The drug called memantine is the only drug tested to date for moderate to severe cases of the disease in later-stage patients. These are patients who are well enough to live at home under the supervision of a loved one, and who are perhaps a few steps away from going to a nursing home. These patients account for about one-third of all Alzheimer patients.
The six-month study conducted by Dr. Barry Reisberg, M.D. and Steve Ferris, Ph.D. at New York University School of Medicine included 250 volunteers from 30 U.S. centers. Half of the participants received the drug, the other half a placebo.
Researchers found that patients in both the placebo group and the treatment group continued to get worse. Those taking memantine, however, performed significantly better on cognitive tests and tasks of daily living such as dressing and bathing. Study results showed no difference in the level of aggression or agitation between the two treatment groups.
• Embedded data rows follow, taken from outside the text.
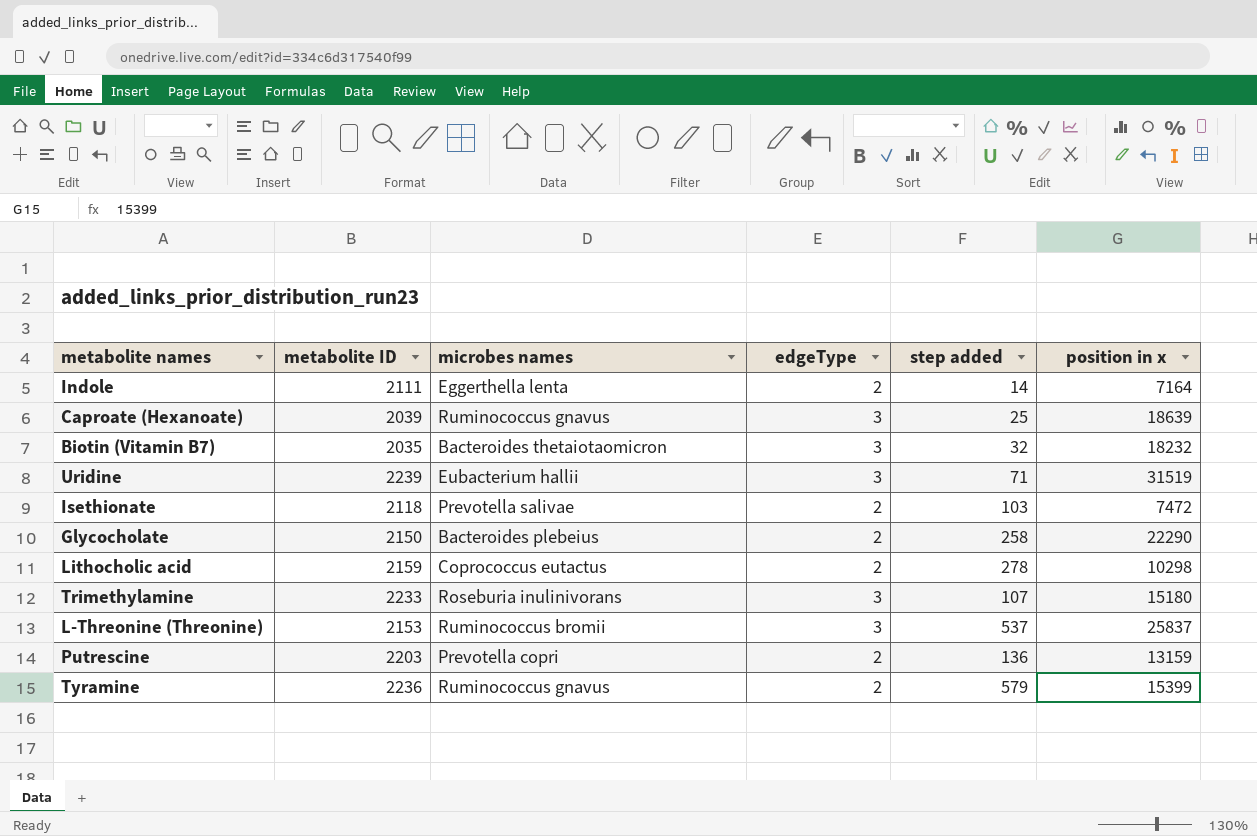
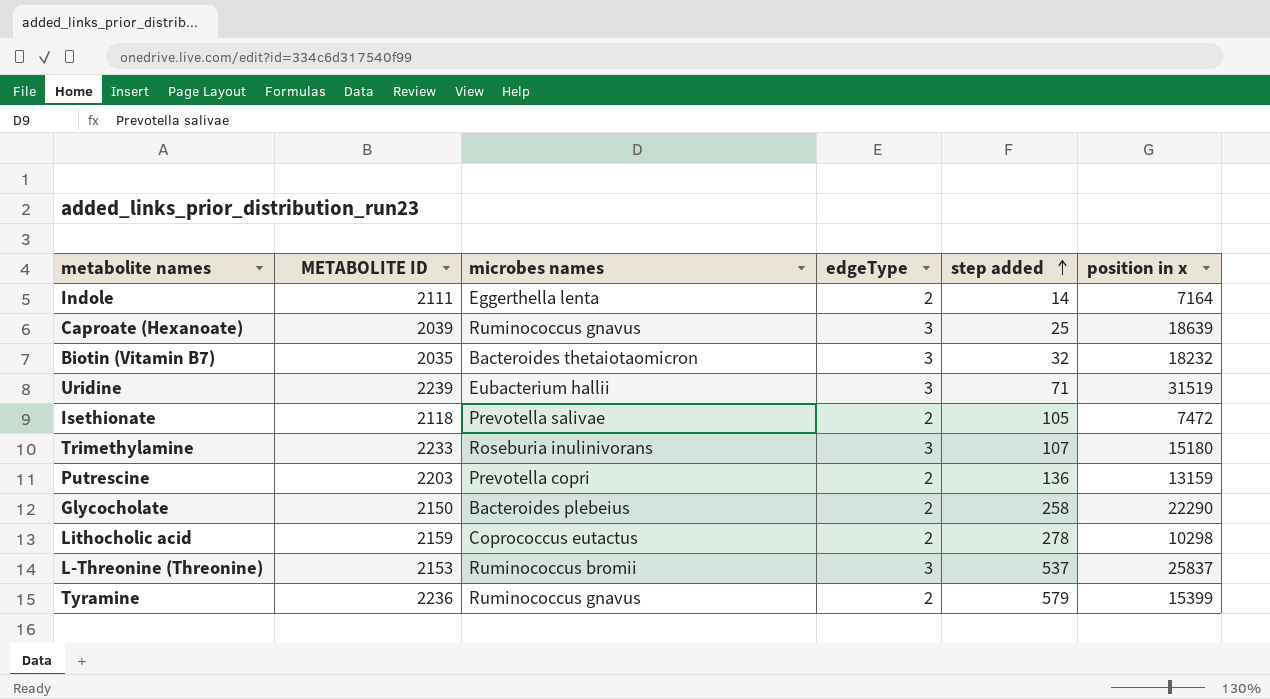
row order: none -> step added ascending
column name: metabolite ID -> METABOLITE ID
Isethionate | step added: 103 -> 105

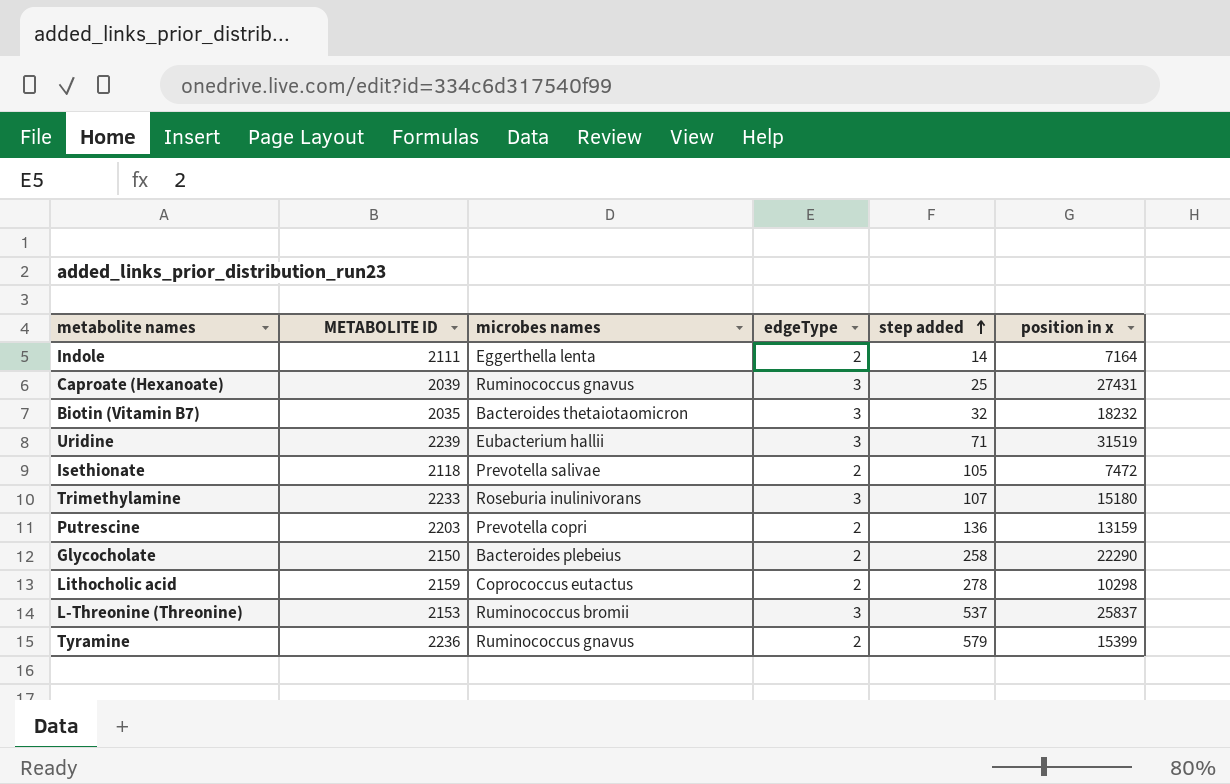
Caproate (Hexanoate) | position in x: 18639 -> 27431

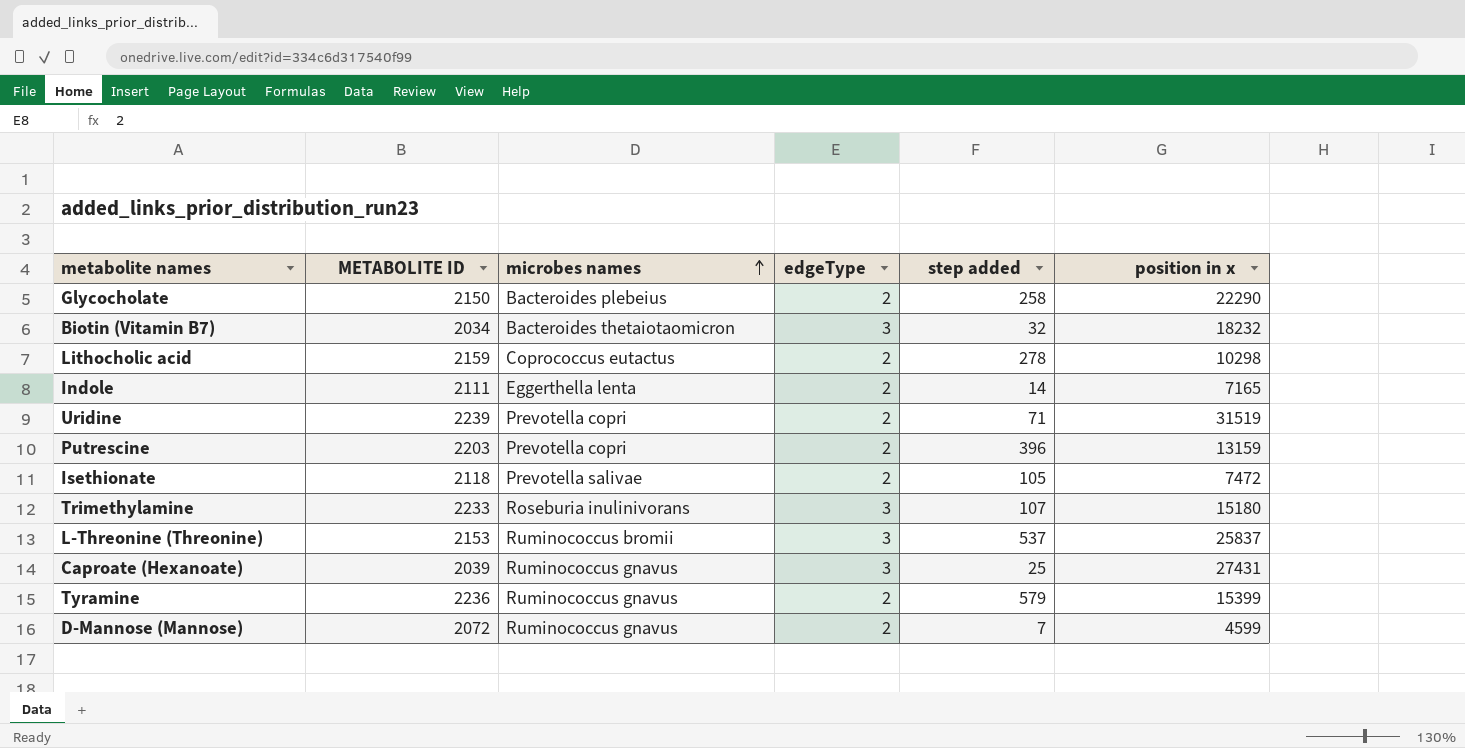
row order: step added ascending -> microbes names ascending
Biotin (Vitamin B7) | METABOLITE ID: 2035 -> 2034
Indole | position in x: 7164 -> 7165
Uridine | microbes names: Eubacterium hallii -> Prevotella copri
Uridine | edgeType: 3 -> 2
Putrescine | step added: 136 -> 396
row D-Mannose (Mannose): none -> 2072 | Ruminococcus gnavus | 2 | 7 | 4599

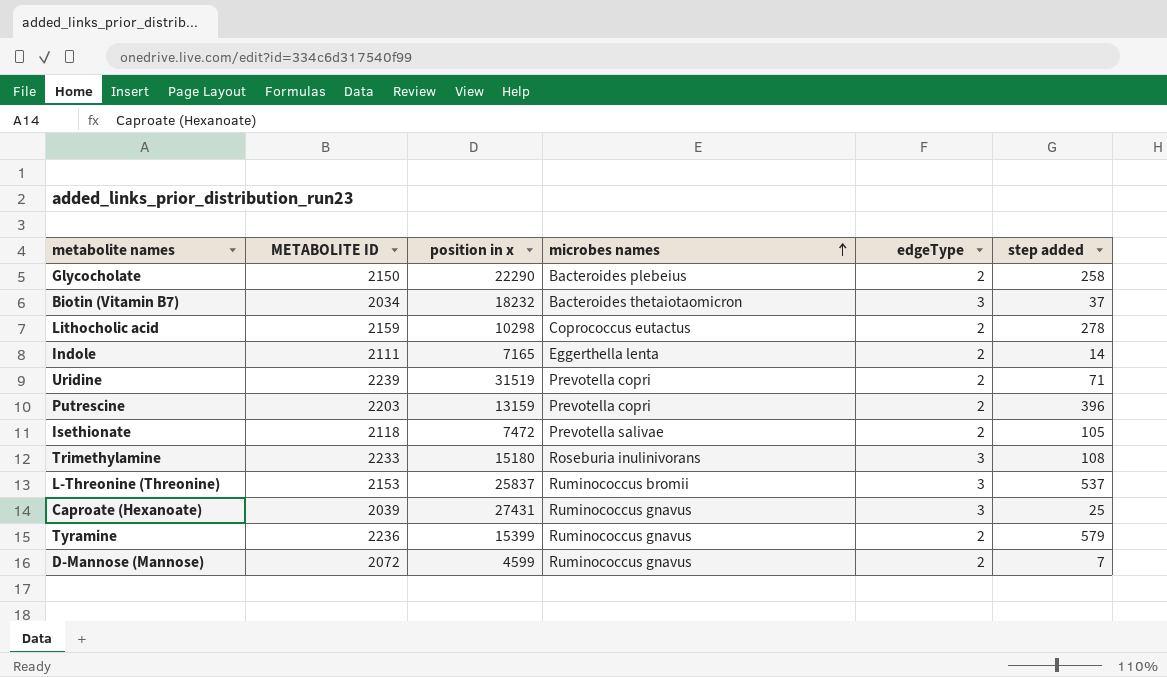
column position in x | position: 6 -> 3
Biotin (Vitamin B7) | step added: 32 -> 37
Trimethylamine | step added: 107 -> 108

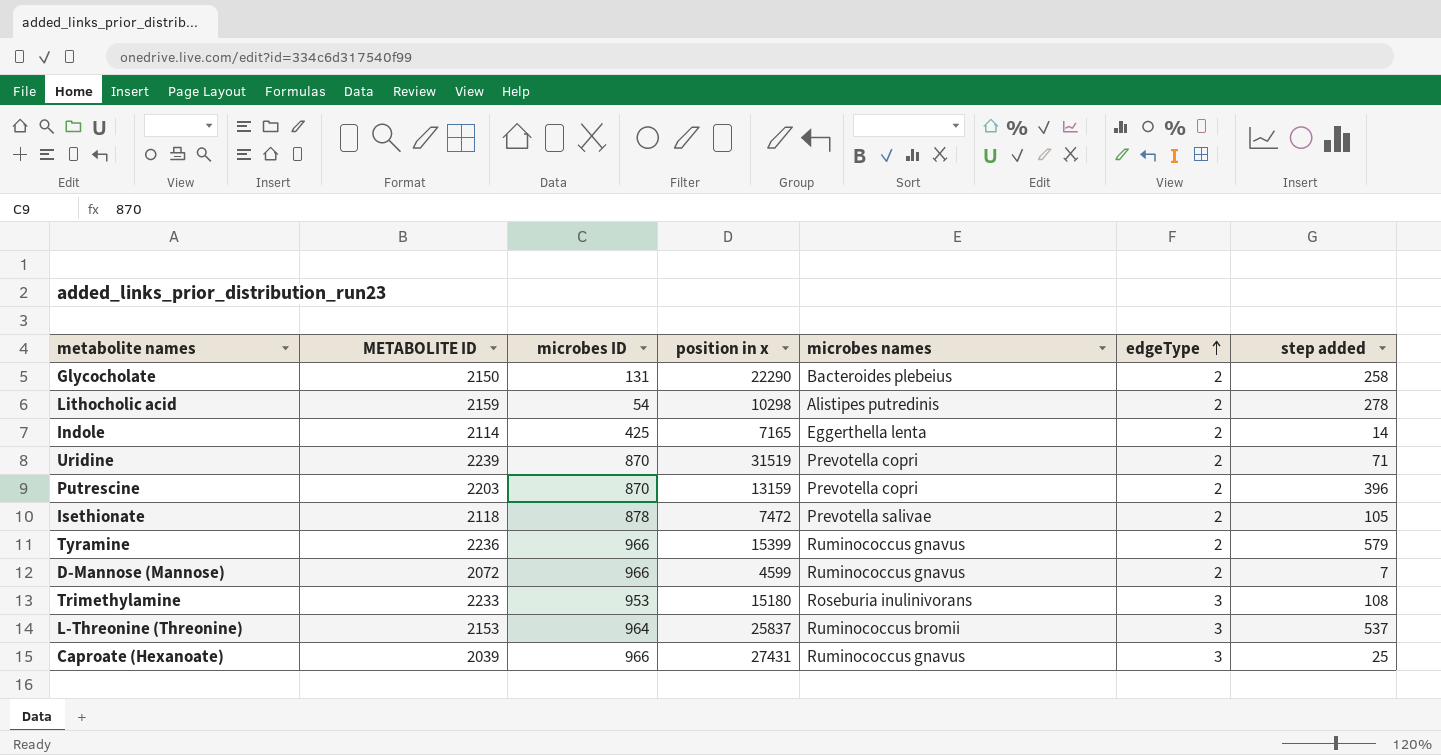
row order: microbes names ascending -> edgeType ascending
column microbes ID | position: none -> 3
row Biotin (Vitamin B7): 2034 | 18232 | Bacteroides thetaiotaomicron | 3 | 37 -> none
Lithocholic acid | microbes names: Coprococcus eutactus -> Alistipes putredinis
Indole | METABOLITE ID: 2111 -> 2114

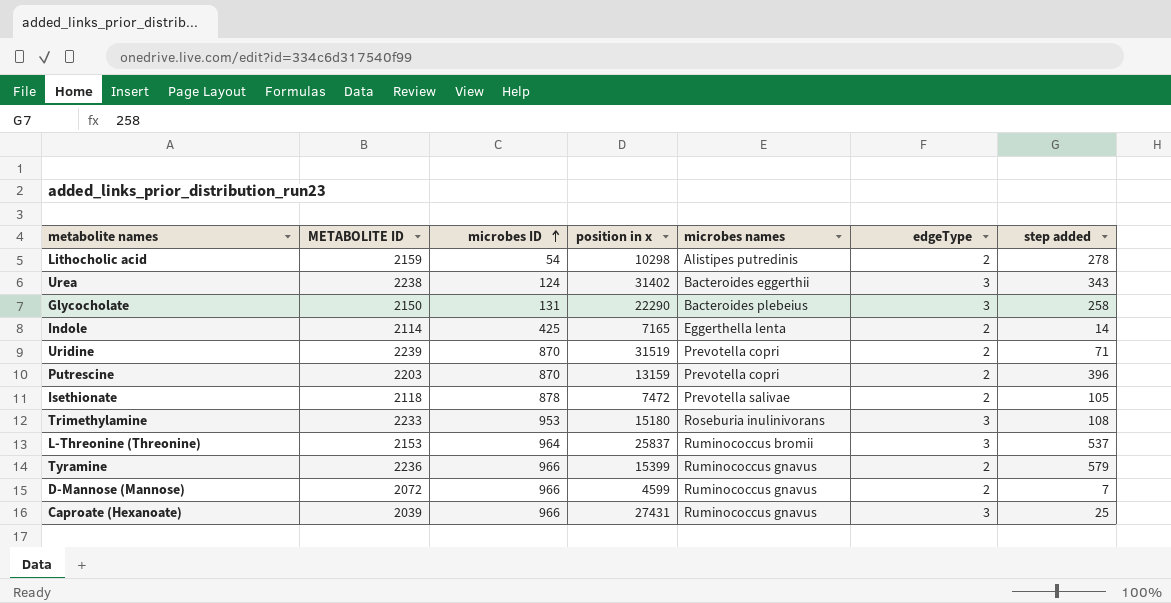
row order: edgeType ascending -> microbes ID ascending
row Urea: none -> 2238 | 124 | 31402 | Bacteroides eggerthii | 3 | 343
Glycocholate | edgeType: 2 -> 3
Researchers believe that memantine works on the area of the brain that has to do with thinking and memory.
The Food and Drug Administration has approved three drugs, Aricept, Exelon and Cognex, to treat mild to moderate Alzheimer's. There are no approved treatments for later-stage patients. Further testing of memantine is needed before the drug can be approved for widespread use in the United States.
Memantine is currently available in Germany to treat dementia assumed to be due to Alzheimer's. The drug is manufactured by Merz in Germany.